**Work item**
Please set down, exactly, the line with "another command as a step." and all lines that follow it through the end of the records below.

Extracted data entries:
================================

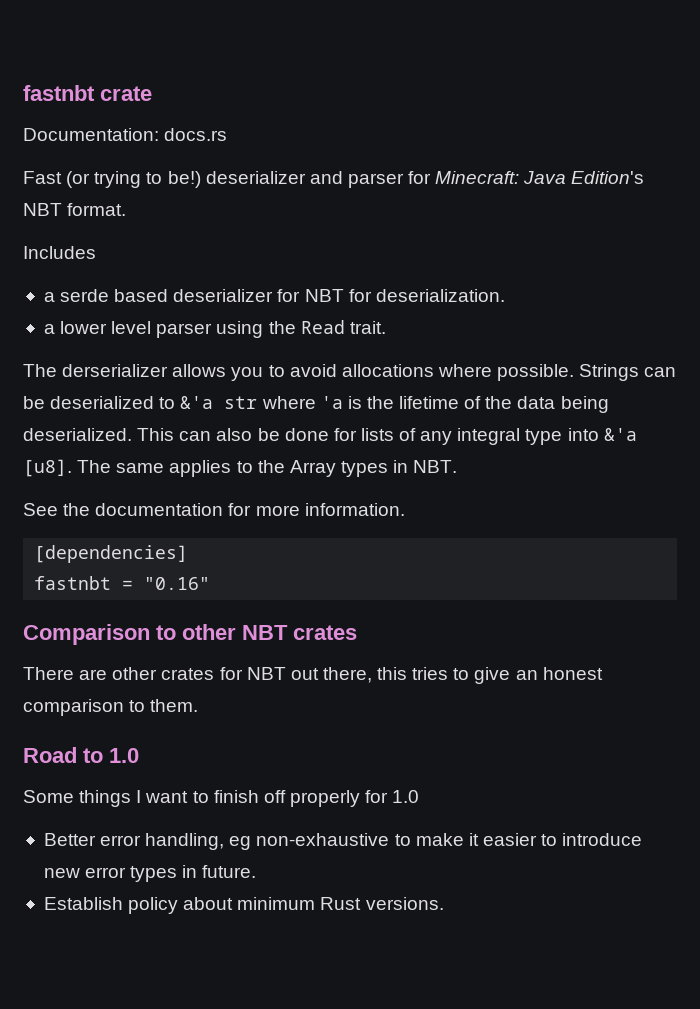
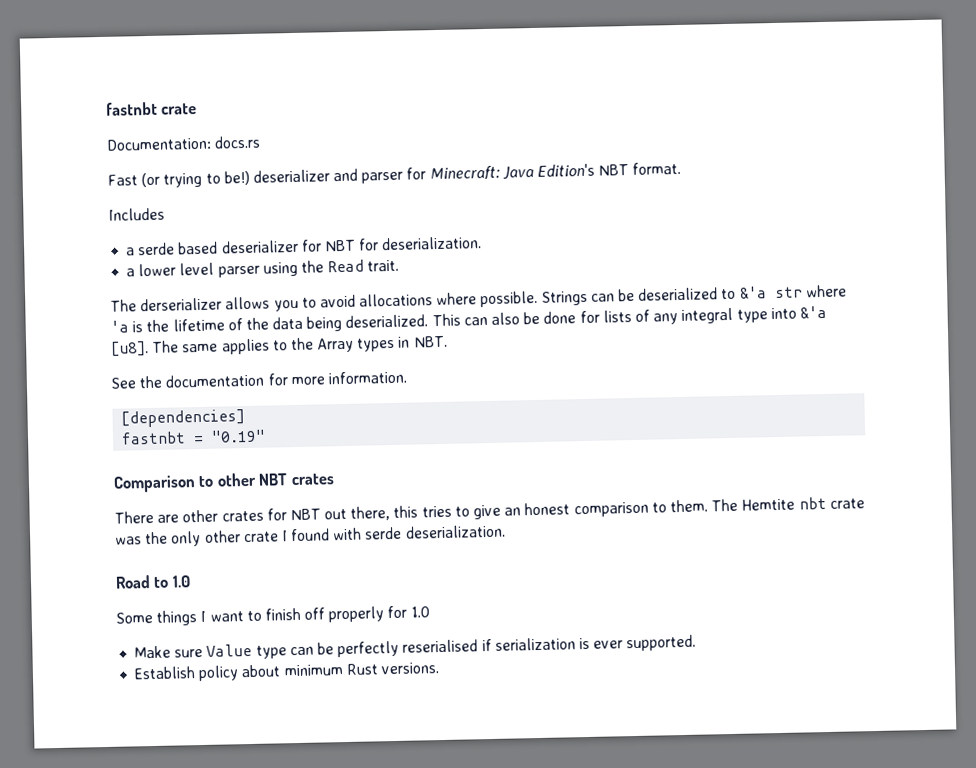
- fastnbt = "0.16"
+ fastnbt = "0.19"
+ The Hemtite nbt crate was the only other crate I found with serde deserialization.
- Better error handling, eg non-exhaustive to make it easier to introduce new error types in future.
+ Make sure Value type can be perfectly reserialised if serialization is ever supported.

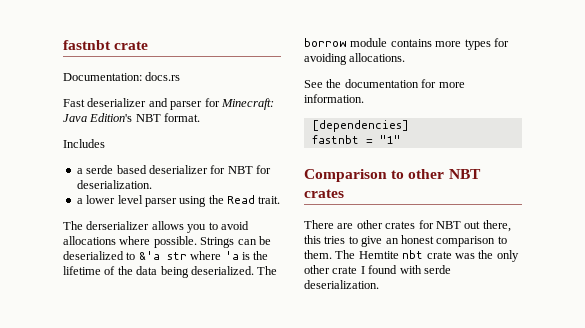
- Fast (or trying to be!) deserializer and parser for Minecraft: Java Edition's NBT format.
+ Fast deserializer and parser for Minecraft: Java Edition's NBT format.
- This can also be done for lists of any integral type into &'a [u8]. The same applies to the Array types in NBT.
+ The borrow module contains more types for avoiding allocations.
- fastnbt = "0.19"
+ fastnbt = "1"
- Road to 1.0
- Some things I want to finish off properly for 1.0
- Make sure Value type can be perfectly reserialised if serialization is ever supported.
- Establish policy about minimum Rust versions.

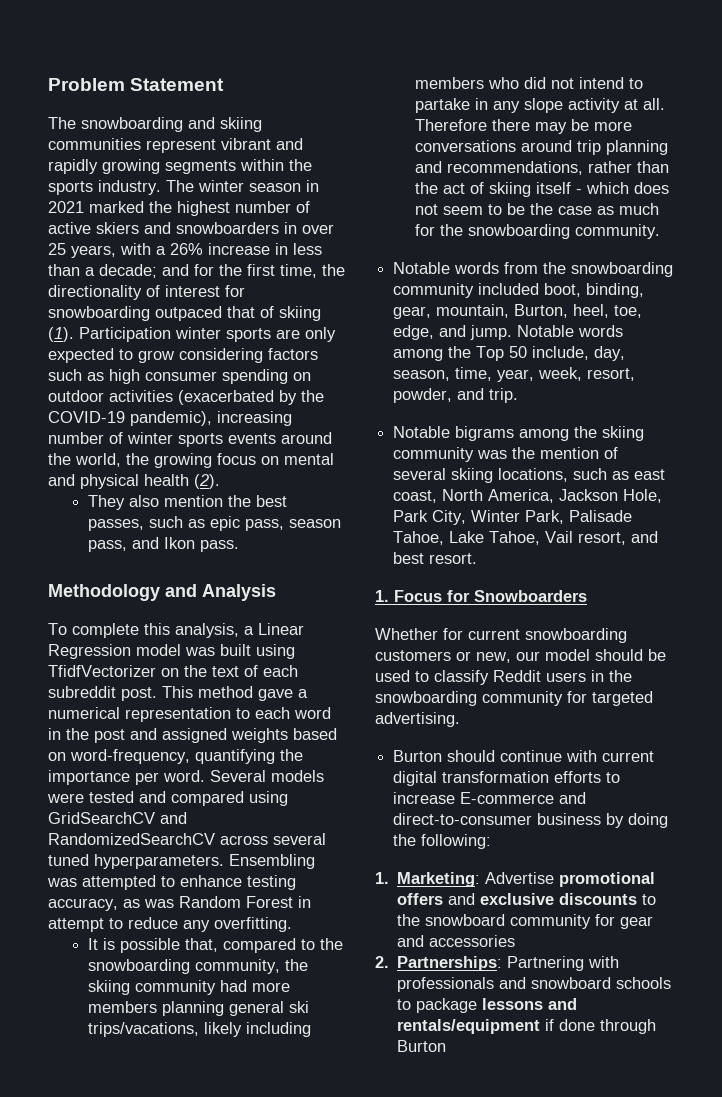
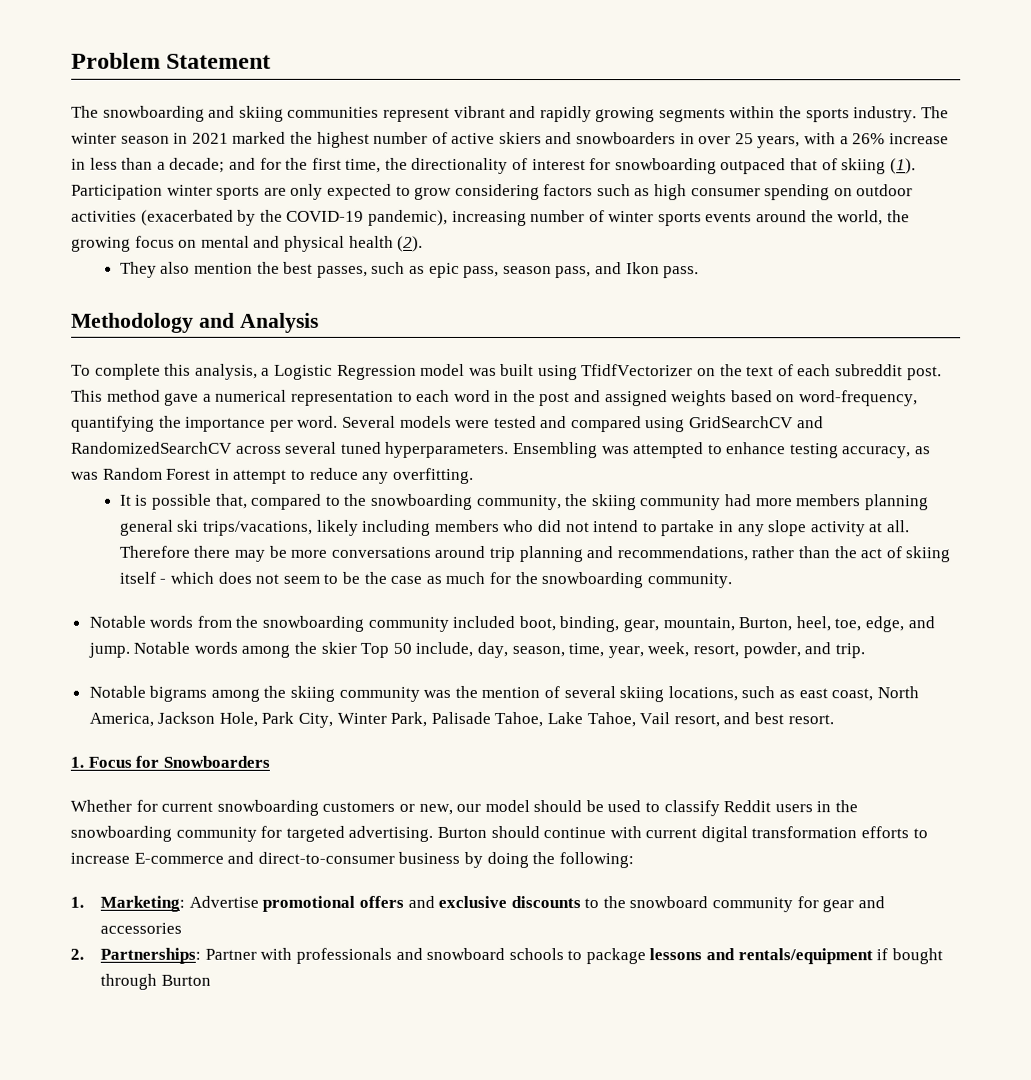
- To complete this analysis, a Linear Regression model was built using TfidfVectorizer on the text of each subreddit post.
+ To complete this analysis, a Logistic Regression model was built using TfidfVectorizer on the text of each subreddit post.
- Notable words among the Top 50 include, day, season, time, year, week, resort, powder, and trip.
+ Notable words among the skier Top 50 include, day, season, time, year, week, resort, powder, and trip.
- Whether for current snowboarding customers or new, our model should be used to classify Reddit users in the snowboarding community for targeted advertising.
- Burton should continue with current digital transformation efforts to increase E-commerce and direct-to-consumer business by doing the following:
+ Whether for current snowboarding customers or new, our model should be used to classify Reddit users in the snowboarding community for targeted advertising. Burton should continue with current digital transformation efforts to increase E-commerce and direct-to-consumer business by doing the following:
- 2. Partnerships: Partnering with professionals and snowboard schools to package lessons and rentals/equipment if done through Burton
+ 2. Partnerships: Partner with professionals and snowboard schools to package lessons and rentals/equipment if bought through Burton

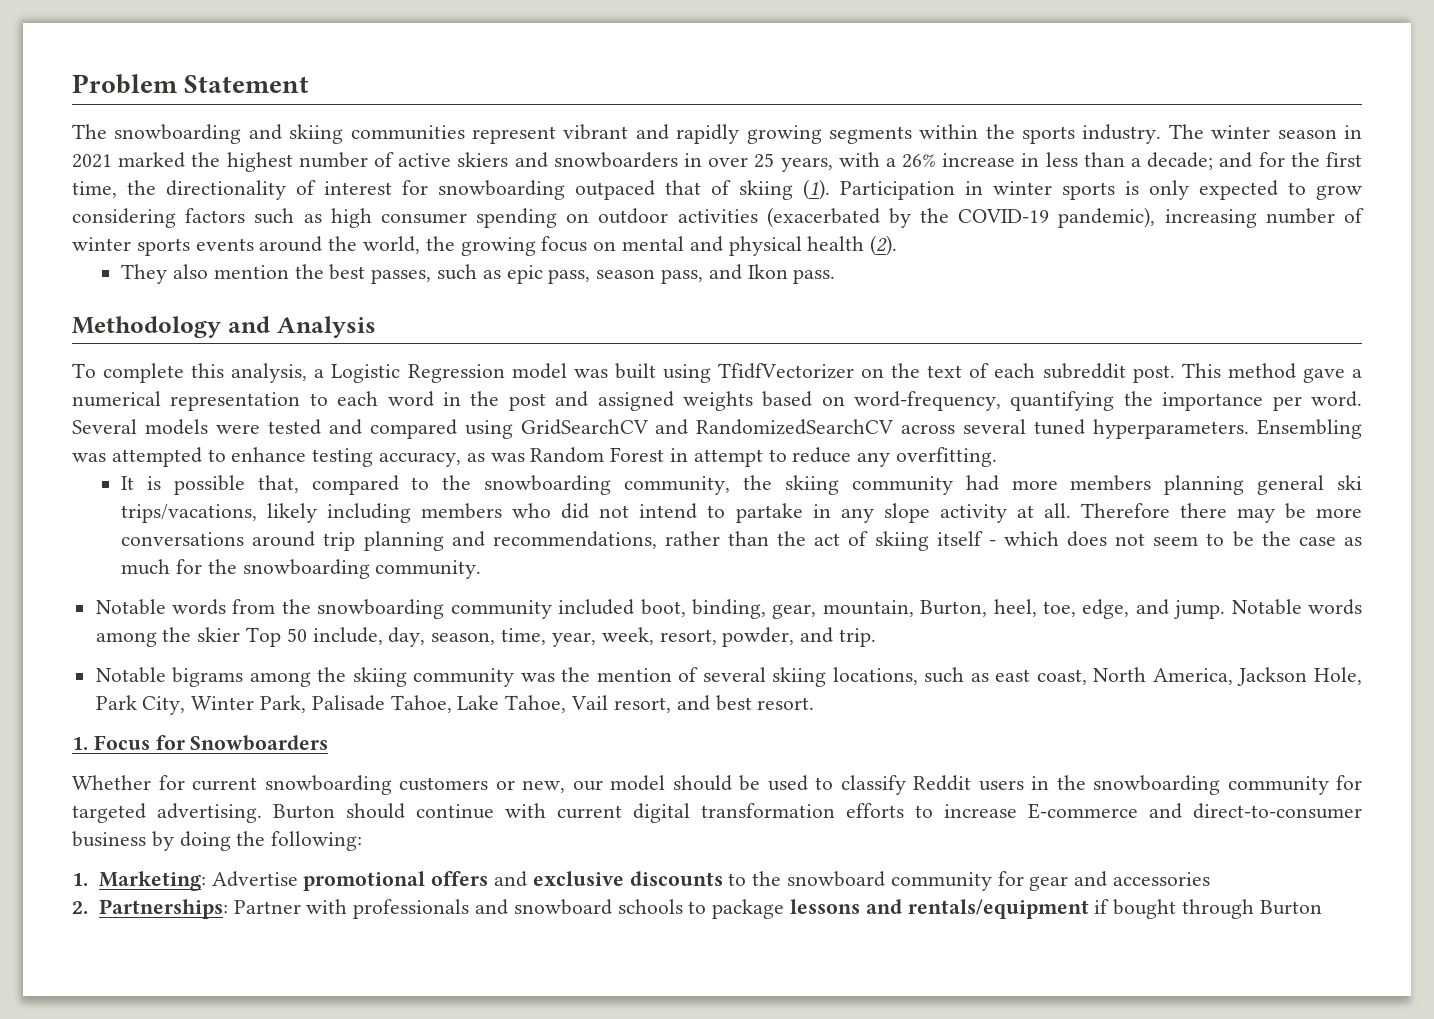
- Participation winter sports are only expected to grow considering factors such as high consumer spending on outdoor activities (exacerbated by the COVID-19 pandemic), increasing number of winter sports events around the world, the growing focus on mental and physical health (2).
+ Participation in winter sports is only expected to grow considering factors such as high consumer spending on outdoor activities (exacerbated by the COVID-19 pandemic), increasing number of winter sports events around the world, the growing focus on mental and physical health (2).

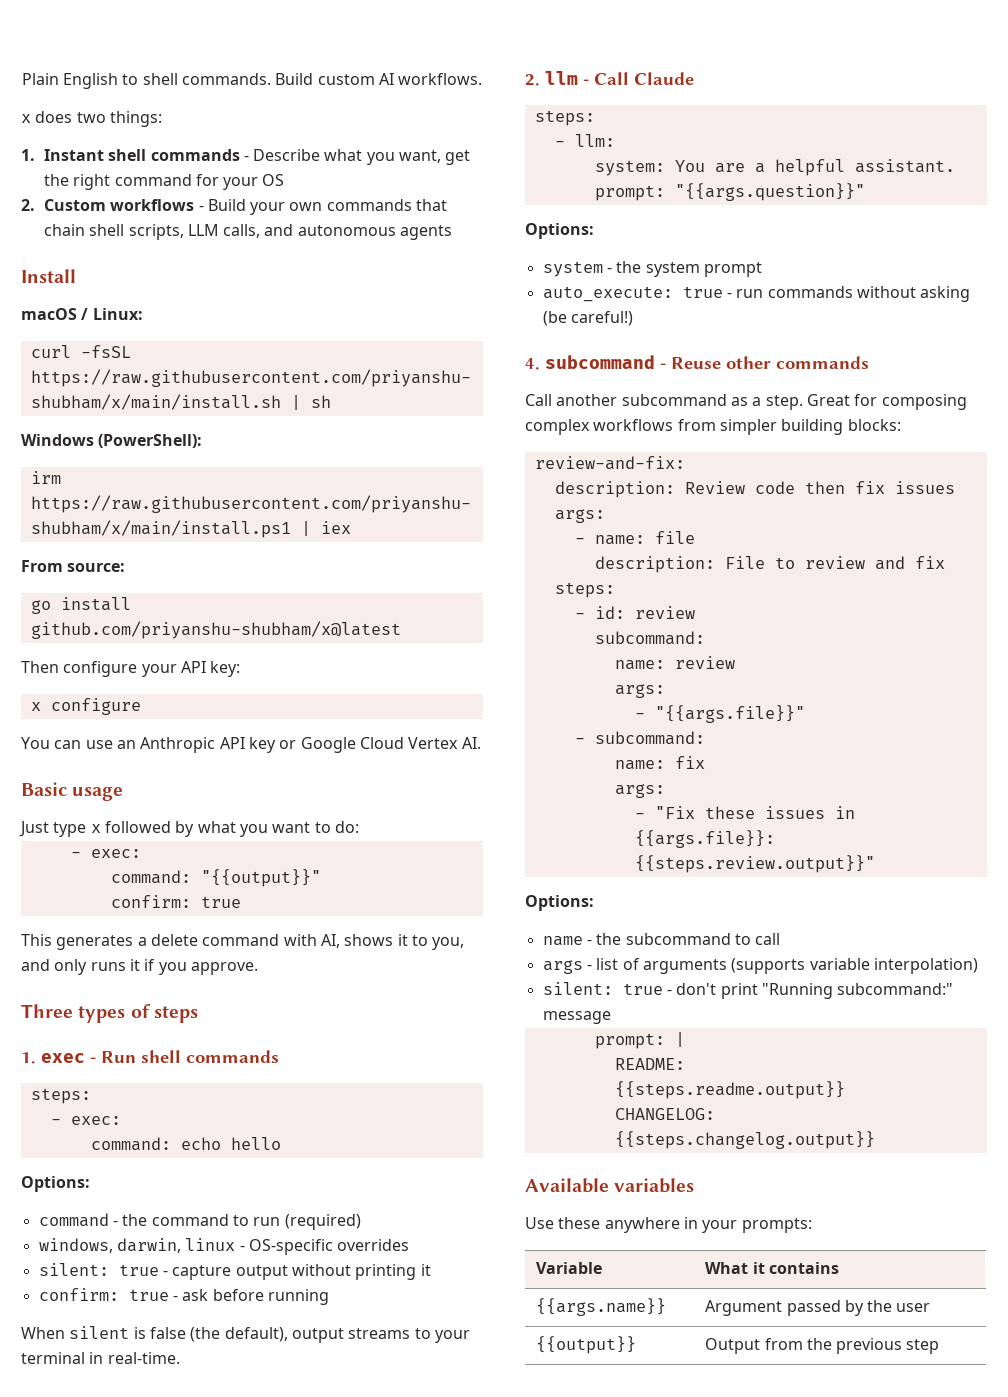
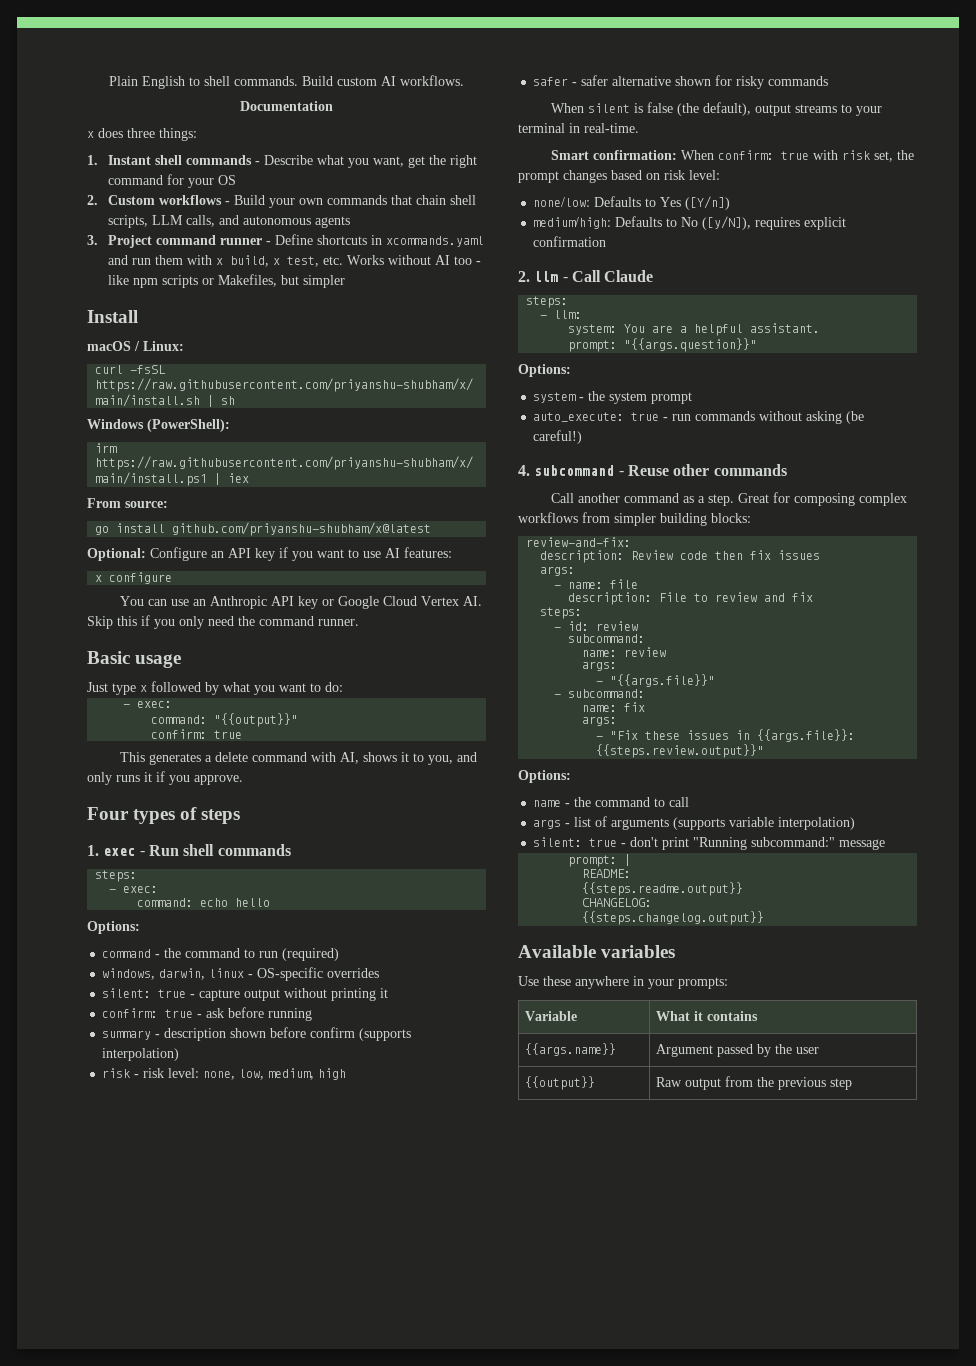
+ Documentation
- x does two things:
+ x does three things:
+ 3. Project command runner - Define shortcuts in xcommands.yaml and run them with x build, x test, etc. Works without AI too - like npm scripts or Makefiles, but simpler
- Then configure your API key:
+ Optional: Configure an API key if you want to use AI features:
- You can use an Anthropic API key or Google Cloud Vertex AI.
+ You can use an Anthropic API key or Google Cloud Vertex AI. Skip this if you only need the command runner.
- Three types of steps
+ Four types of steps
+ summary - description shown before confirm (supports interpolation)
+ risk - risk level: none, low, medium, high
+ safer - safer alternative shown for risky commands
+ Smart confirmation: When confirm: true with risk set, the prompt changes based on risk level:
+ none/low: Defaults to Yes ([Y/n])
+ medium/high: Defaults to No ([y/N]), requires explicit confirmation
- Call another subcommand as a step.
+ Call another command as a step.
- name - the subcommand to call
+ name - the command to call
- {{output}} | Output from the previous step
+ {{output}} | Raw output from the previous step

================================

**Answer to the exercise**
+ Call another command as a step.
- name - the subcommand to call
+ name - the command to call
- {{output}} | Output from the previous step
+ {{output}} | Raw output from the previous step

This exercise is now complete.